EXERCISE OBJECTIVE —
Word for word, reproduce the listing that follows, excluding any pictures it contains.

┏━━

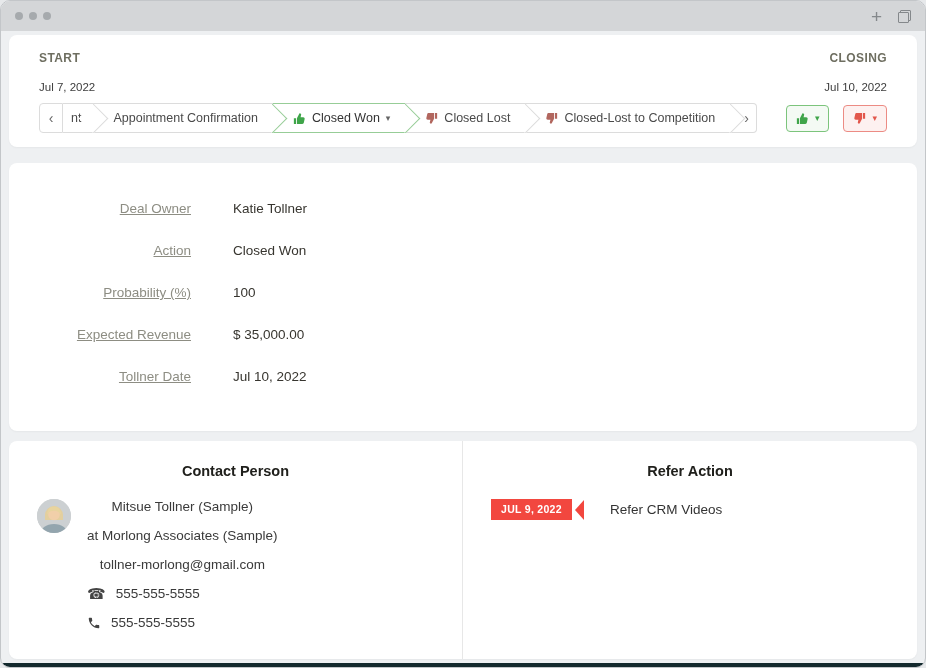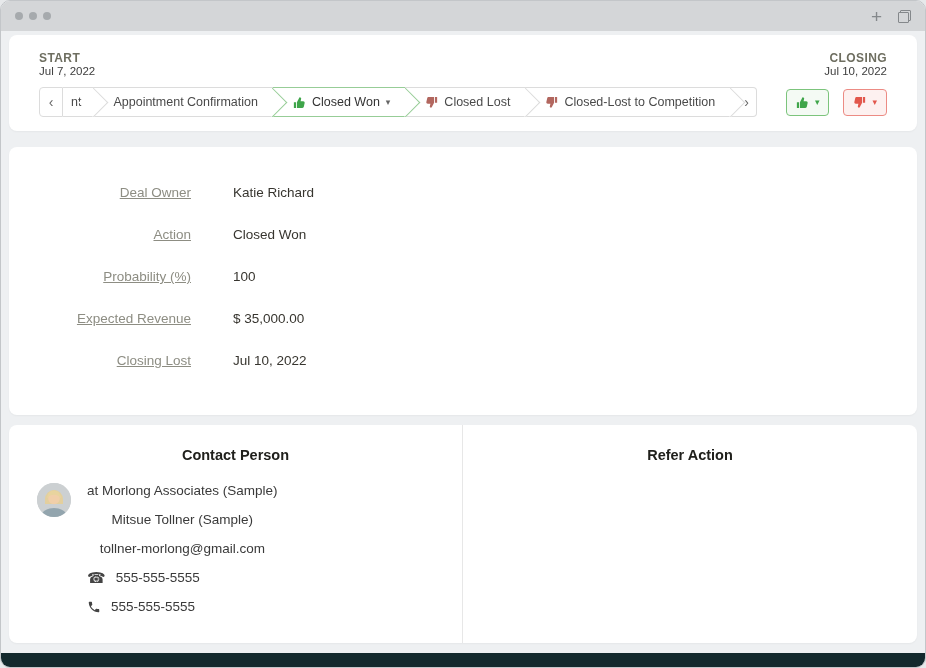--- a/index.html
+++ b/index.html
@@ -42,7 +42,7 @@
   .dates-row { display:flex; justify-content:space-between; }
   .closing-block { text-align:right; }
   .pt-label { font-size:12px; font-weight:bold; letter-spacing:.4px; color:#6e6e60; }
-  .pt-date { font-size:11.5px; color:#3c3c3c; margin-top:0; }
+  .pt-date { font-size:11.5px; color:#3c3c3c; margin-top:16px; }
 
   .stage-row { display:flex; align-items:center; margin-top:10px; }
   .strip { display:flex; align-items:center; flex:1; height:30px; overflow:hidden; position:relative; }

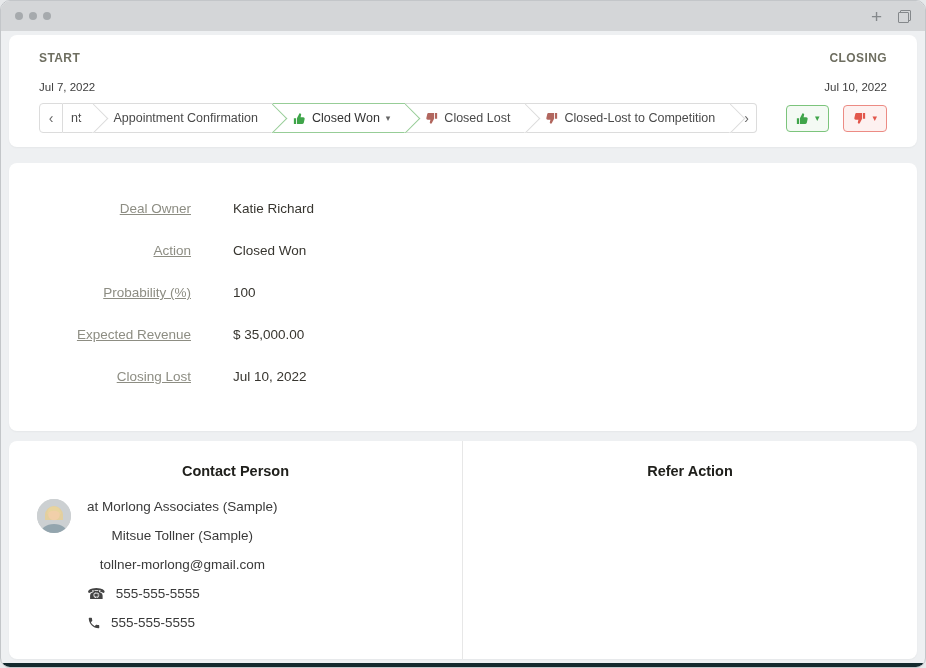--- a/index.html
+++ b/index.html
@@ -234,7 +234,7 @@
     <section class="card details-card">
       <div class="field-row">
         <div class="field-label">Deal Owner</div>
-        <div class="field-value">Katie Richard</div>
+        <div class="field-value">Katie Tollner</div>
       </div>
       <div class="field-row">
         <div class="field-label">Action</div>

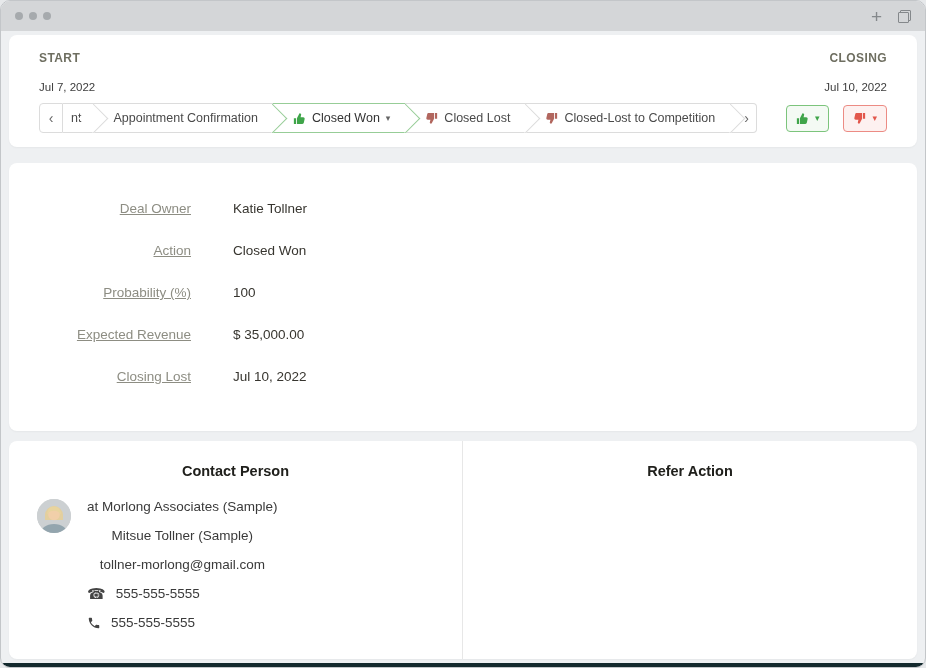--- a/index.html
+++ b/index.html
@@ -249,7 +249,7 @@
         <div class="field-value">$ 35,000.00</div>
       </div>
       <div class="field-row">
-        <div class="field-label">Closing Lost</div>
+        <div class="field-label">Tollner Date</div>
         <div class="field-value">Jul 10, 2022</div>
       </div>
     </section>

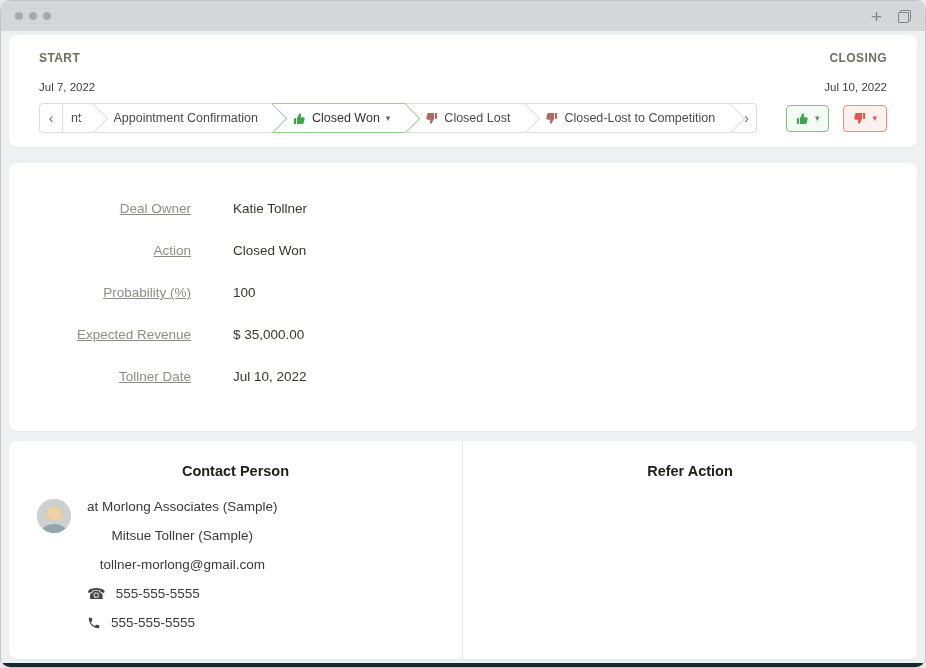--- a/index.html
+++ b/index.html
@@ -289,6 +289,11 @@
 
       <div class="action-col">
         <div class="section-title">Refer Action</div>
+        <div class="na-row">
+          <span class="ribbon">JUL 9, 2022</span>
+          <span class="ribbon-fold"></span>
+          <span class="na-label">Refer CRM Videos</span>
+        </div>
       </div>
     </section>
 

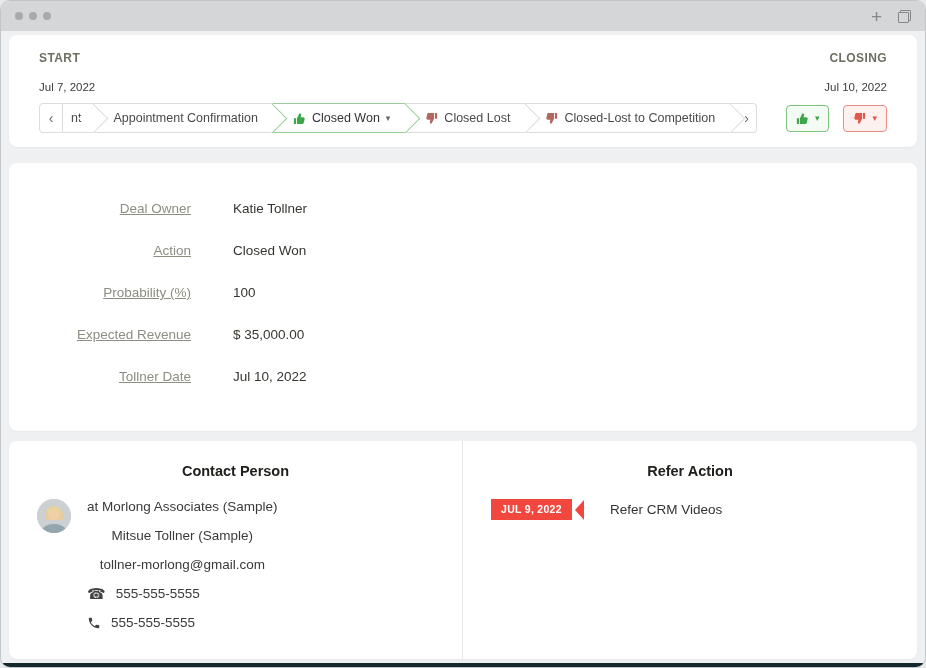--- a/index.html
+++ b/index.html
@@ -268,8 +268,8 @@
             </svg>
           </div>
           <div class="contact-lines">
+            <div class="line">Mitsue Tollner (Sample)</div>
             <div class="line">at Morlong Associates (Sample)</div>
-            <div class="line">Mitsue Tollner (Sample)</div>
             <div class="line">tollner-morlong@gmail.com</div>
             <div class="line phone-line">
               <span class="ph-glyph">☎</span>

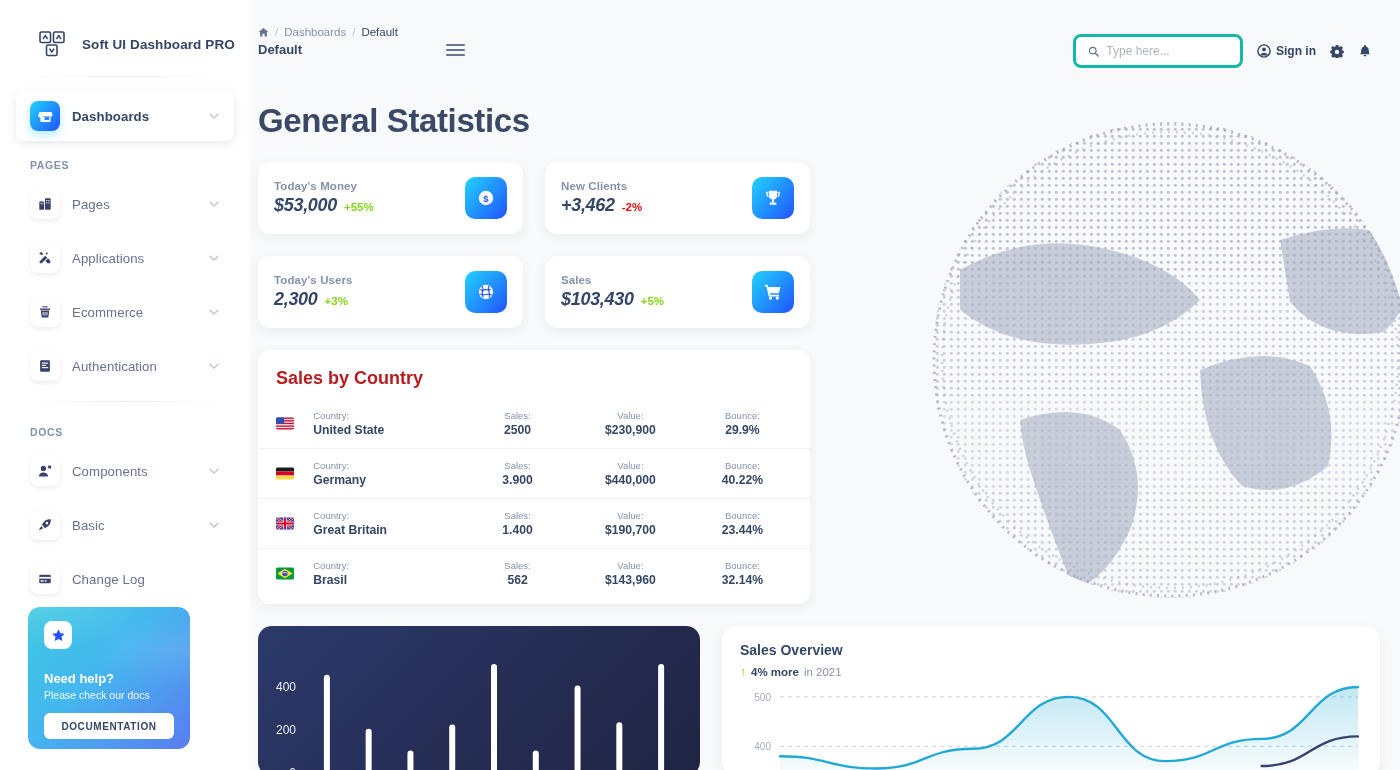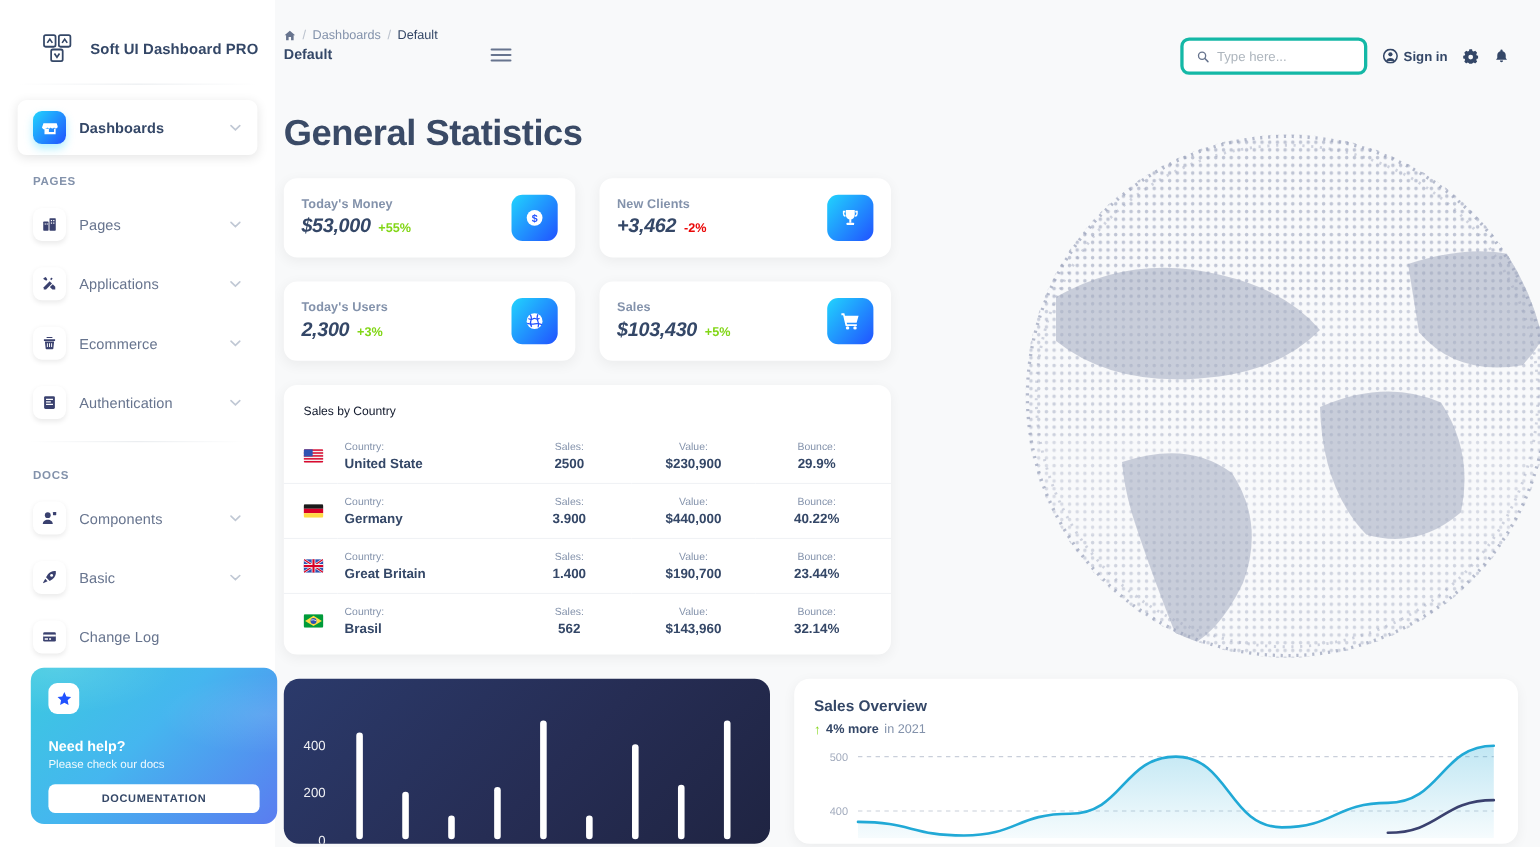--- a/index.html
+++ b/index.html
@@ -217,7 +217,7 @@
     padding: 18px 0 6px 0;
   }
   .country-title {
-    font-size: 11px; font-weight: normal; color: #0f172a;
+    font-size: 18px; font-weight: bold; color: #b91c1c;
     padding: 0 18px 10px 18px;
   }
   .ctable { width: 100%; border-collapse: collapse; }

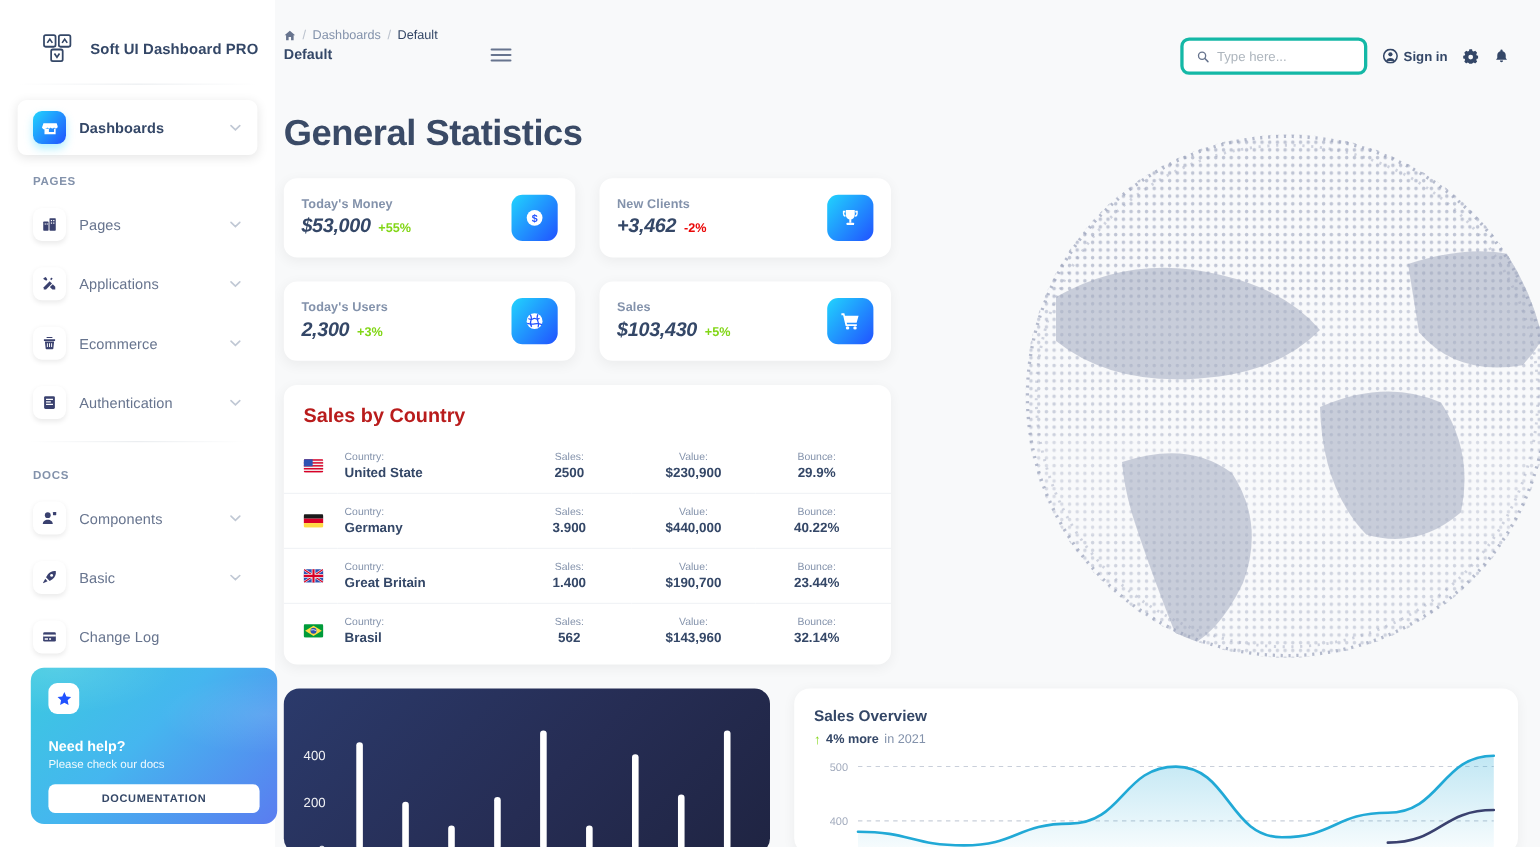--- a/index.html
+++ b/index.html
@@ -73,7 +73,7 @@
   
   .help-card {
     position: absolute; left: 28px; top: 607px;
-    width: 224px; height: 142px;
+    width: 162px; height: 142px;
     border-radius: 12px;
     background: linear-gradient(135deg, #3bc9e0 0%, #45b6ef 45%, #5a7cf0 100%);
     padding: 14px 16px;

┗━━

OUTPUT BELOW —
--- a/index.html
+++ b/index.html
@@ -42,7 +42,7 @@
   .dates-row { display:flex; justify-content:space-between; }
   .closing-block { text-align:right; }
   .pt-label { font-size:12px; font-weight:bold; letter-spacing:.4px; color:#6e6e60; }
-  .pt-date { font-size:11.5px; color:#3c3c3c; margin-top:0; }
+  .pt-date { font-size:11.5px; color:#3c3c3c; margin-top:16px; }
 
   .stage-row { display:flex; align-items:center; margin-top:10px; }
   .strip { display:flex; align-items:center; flex:1; height:30px; overflow:hidden; position:relative; }

--- a/index.html
+++ b/index.html
@@ -234,7 +234,7 @@
     <section class="card details-card">
       <div class="field-row">
         <div class="field-label">Deal Owner</div>
-        <div class="field-value">Katie Richard</div>
+        <div class="field-value">Katie Tollner</div>
       </div>
       <div class="field-row">
         <div class="field-label">Action</div>

--- a/index.html
+++ b/index.html
@@ -249,7 +249,7 @@
         <div class="field-value">$ 35,000.00</div>
       </div>
       <div class="field-row">
-        <div class="field-label">Closing Lost</div>
+        <div class="field-label">Tollner Date</div>
         <div class="field-value">Jul 10, 2022</div>
       </div>
     </section>

--- a/index.html
+++ b/index.html
@@ -289,6 +289,11 @@
 
       <div class="action-col">
         <div class="section-title">Refer Action</div>
+        <div class="na-row">
+          <span class="ribbon">JUL 9, 2022</span>
+          <span class="ribbon-fold"></span>
+          <span class="na-label">Refer CRM Videos</span>
+        </div>
       </div>
     </section>
 

--- a/index.html
+++ b/index.html
@@ -268,8 +268,8 @@
             </svg>
           </div>
           <div class="contact-lines">
+            <div class="line">Mitsue Tollner (Sample)</div>
             <div class="line">at Morlong Associates (Sample)</div>
-            <div class="line">Mitsue Tollner (Sample)</div>
             <div class="line">tollner-morlong@gmail.com</div>
             <div class="line phone-line">
               <span class="ph-glyph">☎</span>

--- a/index.html
+++ b/index.html
@@ -217,7 +217,7 @@
     padding: 18px 0 6px 0;
   }
   .country-title {
-    font-size: 11px; font-weight: normal; color: #0f172a;
+    font-size: 18px; font-weight: bold; color: #b91c1c;
     padding: 0 18px 10px 18px;
   }
   .ctable { width: 100%; border-collapse: collapse; }

--- a/index.html
+++ b/index.html
@@ -73,7 +73,7 @@
   
   .help-card {
     position: absolute; left: 28px; top: 607px;
-    width: 224px; height: 142px;
+    width: 162px; height: 142px;
     border-radius: 12px;
     background: linear-gradient(135deg, #3bc9e0 0%, #45b6ef 45%, #5a7cf0 100%);
     padding: 14px 16px;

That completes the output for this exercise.